(WHAT IS BEING ASKED): When you reach the line containing "07:01: 0.0341 -> none" in the entries below, start writing out each line exactly, and stop after the line containing "23:01: none -> 0.0336".
*** Opening EXTRACTED MATERIAL ***
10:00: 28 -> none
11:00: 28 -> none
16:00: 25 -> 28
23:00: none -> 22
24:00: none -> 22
*** Closing EXTRACTED MATERIAL ***
*** Opening EXTRACTED MATERIAL ***
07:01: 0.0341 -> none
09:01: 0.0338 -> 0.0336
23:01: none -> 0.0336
*** Closing EXTRACTED MATERIAL ***
(REPLY):
07:01: 0.0341 -> none
09:01: 0.0338 -> 0.0336
23:01: none -> 0.0336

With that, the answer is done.